Acer palmatum dissectum ‘Crimson Queen’
‘Crimson Queen’ is by far one of the most popular of the family of Japanese Maples. Lace-leaf and weeping with deep red color that holds well throughout the summer even in conditions of extreme heat, ‘Crimson Queen’ is a great addition to any landscape. This beautiful dwarf tree does well in zones 5 through 8. Although partial shade is often recommend for this tree, mine are in full sun and do quite well.
Spring color is very, very red and as the summer goes on the color deepens to more of a scarlet red. The fall color, right before leaf drop is striking red. The photo to the left was taken in August after weeks of extreme heat and the tree still has good red color.
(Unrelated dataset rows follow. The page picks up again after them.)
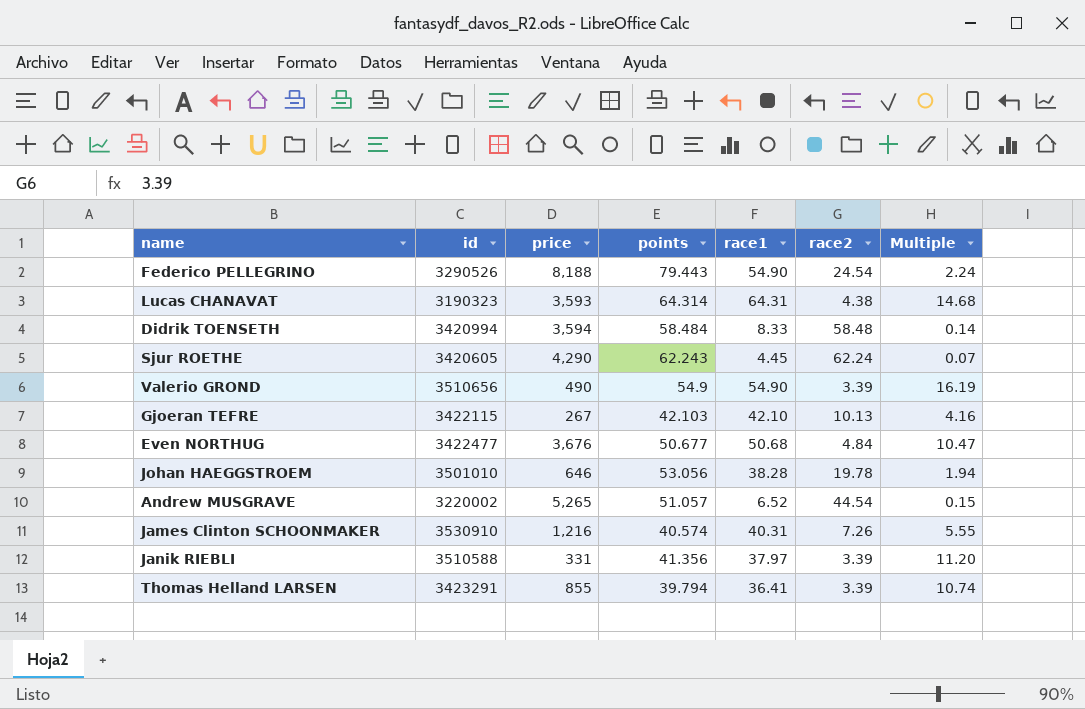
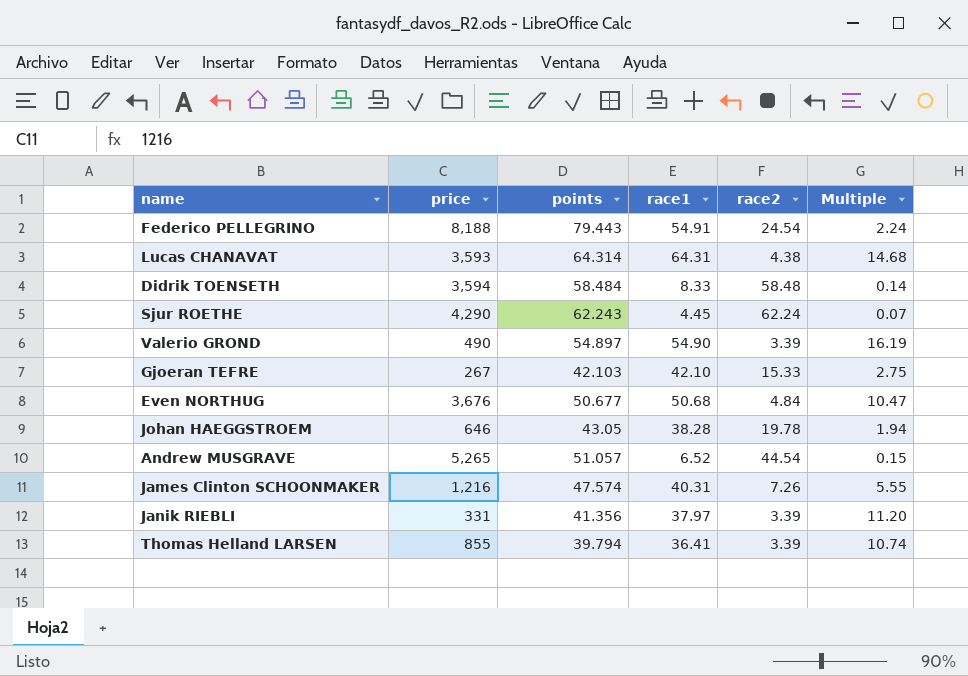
column id | position: 2 -> none
Federico PELLEGRINO | race1: 54.90 -> 54.91
Valerio GROND | points: 54.9 -> 54.897
Gjoeran TEFRE | race2: 10.13 -> 15.33
Gjoeran TEFRE | Multiple: 4.16 -> 2.75
Johan HAEGGSTROEM | points: 53.056 -> 43.05
James Clinton SCHOONMAKER | points: 40.574 -> 47.574

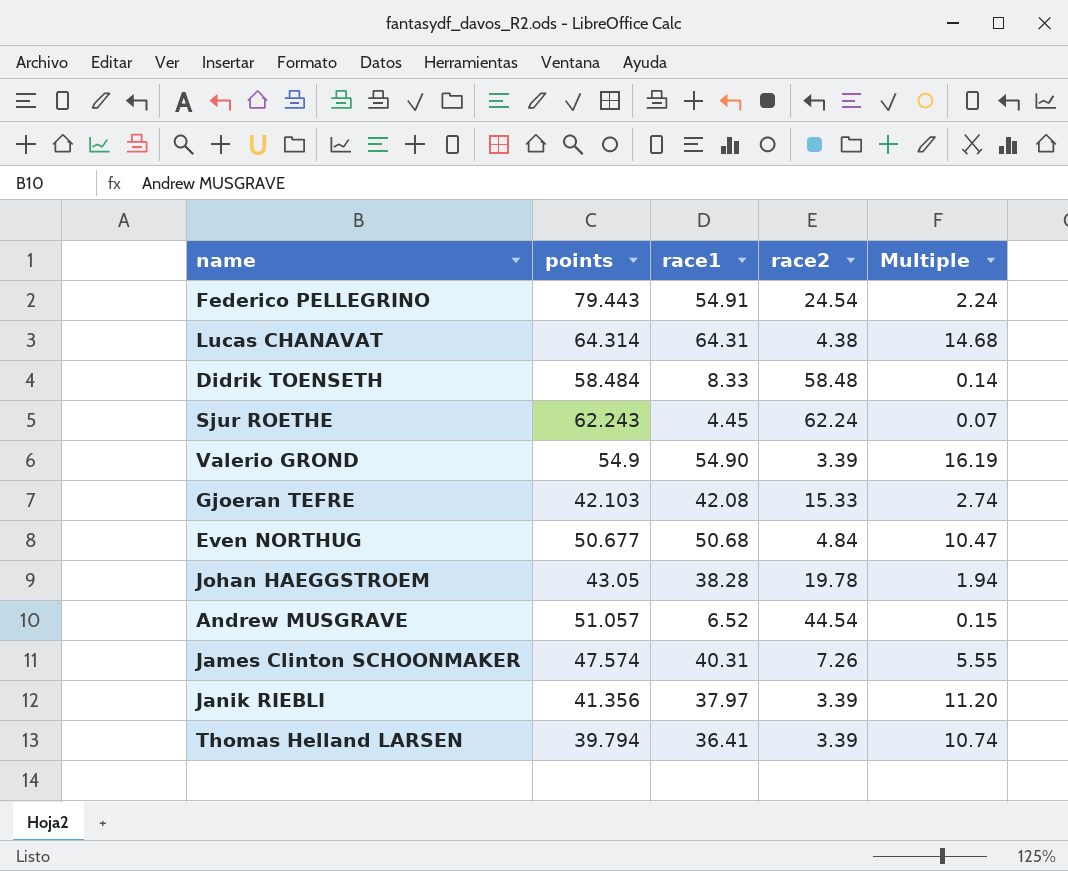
column price | position: 2 -> none
Valerio GROND | points: 54.897 -> 54.9
Gjoeran TEFRE | race1: 42.10 -> 42.08
Gjoeran TEFRE | Multiple: 2.75 -> 2.74

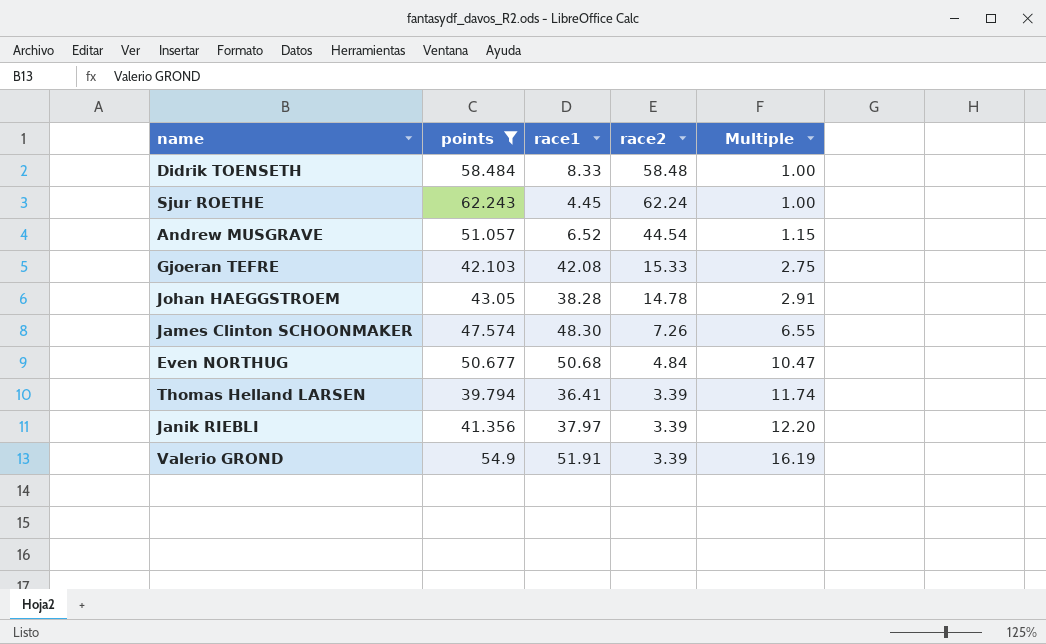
filter: none -> points <= 62.243
row order: none -> Multiple ascending
column Multiple | formula: [race1] / [race2] -> [points] / [race2]
Johan HAEGGSTROEM | race2: 19.78 -> 14.78
James Clinton SCHOONMAKER | race1: 40.31 -> 48.30
Valerio GROND | race1: 54.90 -> 51.91

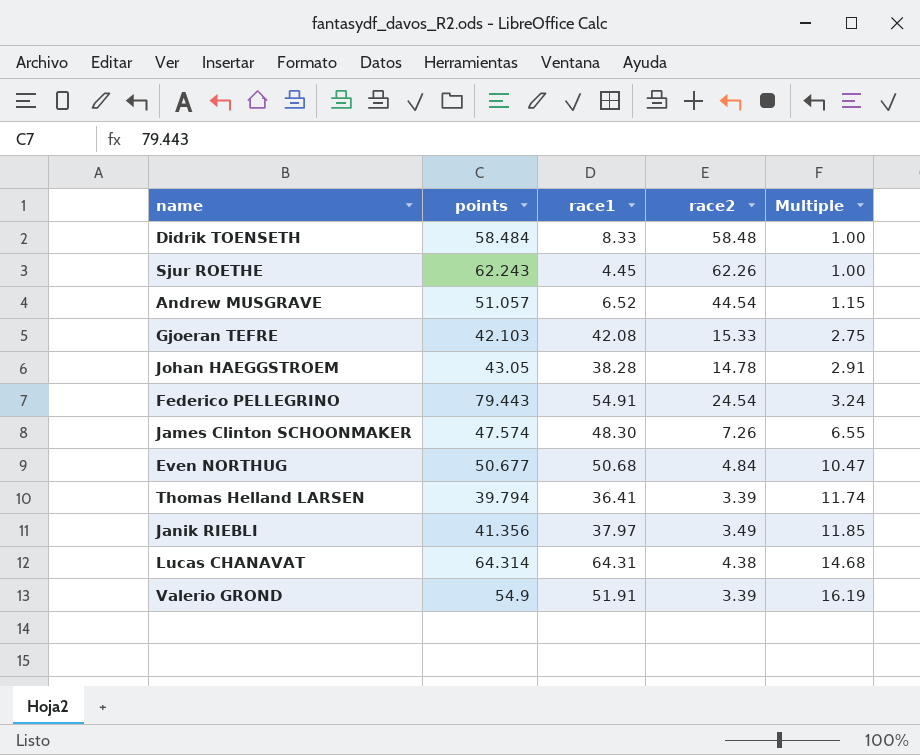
filter: points <= 62.243 -> none
Sjur ROETHE | race2: 62.24 -> 62.26
Janik RIEBLI | race2: 3.39 -> 3.49
Janik RIEBLI | Multiple: 12.20 -> 11.85

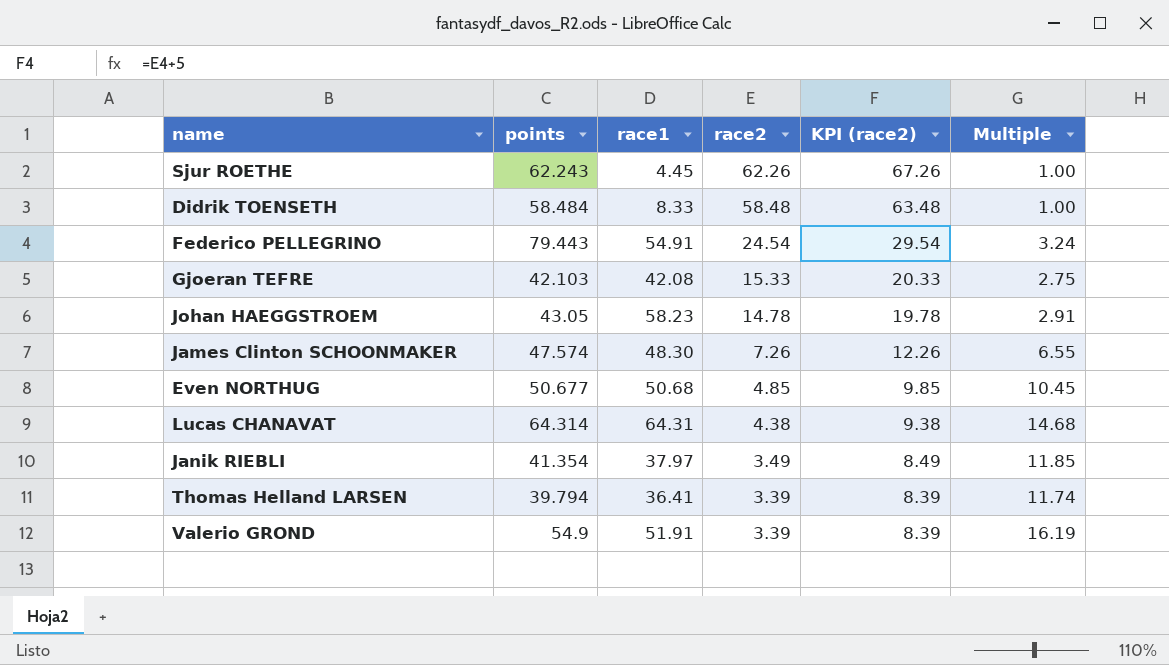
row order: Multiple ascending -> race2 descending
column KPI (race2) | formula: none -> [race2] + 5
row Andrew MUSGRAVE: 51.057 | 6.52 | 44.54 | 1.15 -> none
Johan HAEGGSTROEM | race1: 38.28 -> 58.23
Even NORTHUG | race2: 4.84 -> 4.85
Even NORTHUG | Multiple: 10.47 -> 10.45
Janik RIEBLI | points: 41.356 -> 41.354

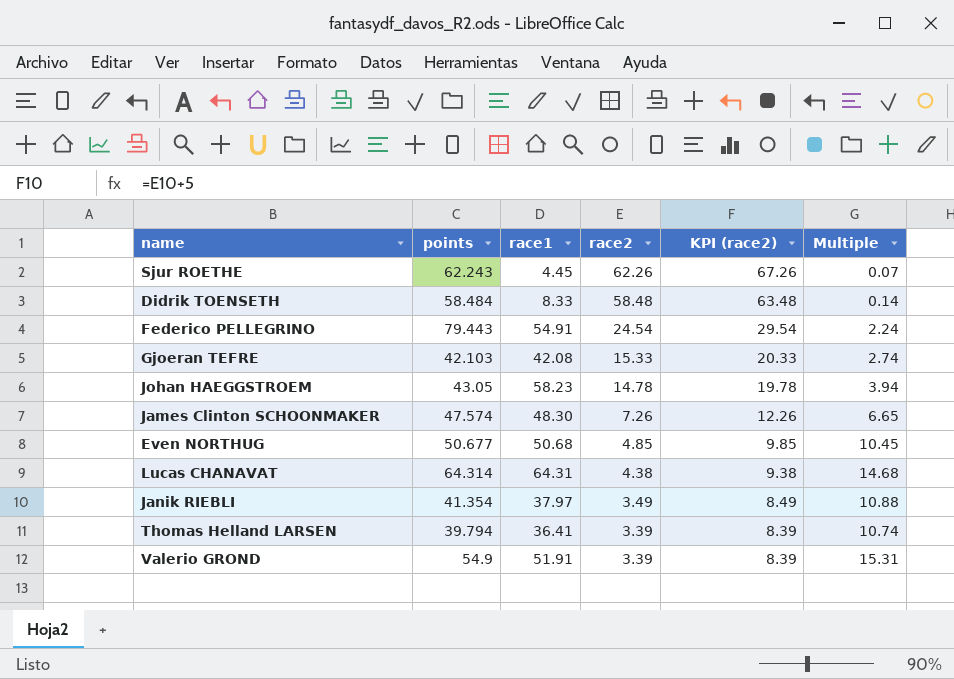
column Multiple | formula: [points] / [race2] -> [race1] / [race2]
New growth comes out with a beautiful red color so early in the spring the tree is very eye catching with it’s vivid red color.
Regular pruning of ‘Crimson Queen’ Japanese Maple is essential in order to maintain the desired shape. Some people think all things should be allow to grow naturally and I’ve seen tree that have been allow to take that path. They look much more desirable when pruned on a regular basis.
As you can see in this photo the new growth has a brilliant red color, but at some point before the next growing season that new growth needs to be removed. If it is not removed next spring when the tree leafs out additional new growth will appear on these two branches which already seem out of place. If pruned off before that happens all of the new growth next spring will cover the tree uniformly and tree will maintain it’s desired shape.
This is pretty typical for most of the dissectum Japanese Maple varieties nearing the end of summer. It’s pretty common for the edges of the leaves to become dry and a tad crispy. By no means does this take away from the plant. Dissectum leaves are finely cut and very delicate and between the wind and the hot summer sun it’s like holding a blow dryer to the leaves. This is where some partial shading comes in handy, but it’s not really necessary. You have to look closely to see this condition and since this is a deciduous plant it’s just a temporary condition that does not affect the plant in a negative way at all.
Crimson Queen displaying it’s beautiful red color in the spring.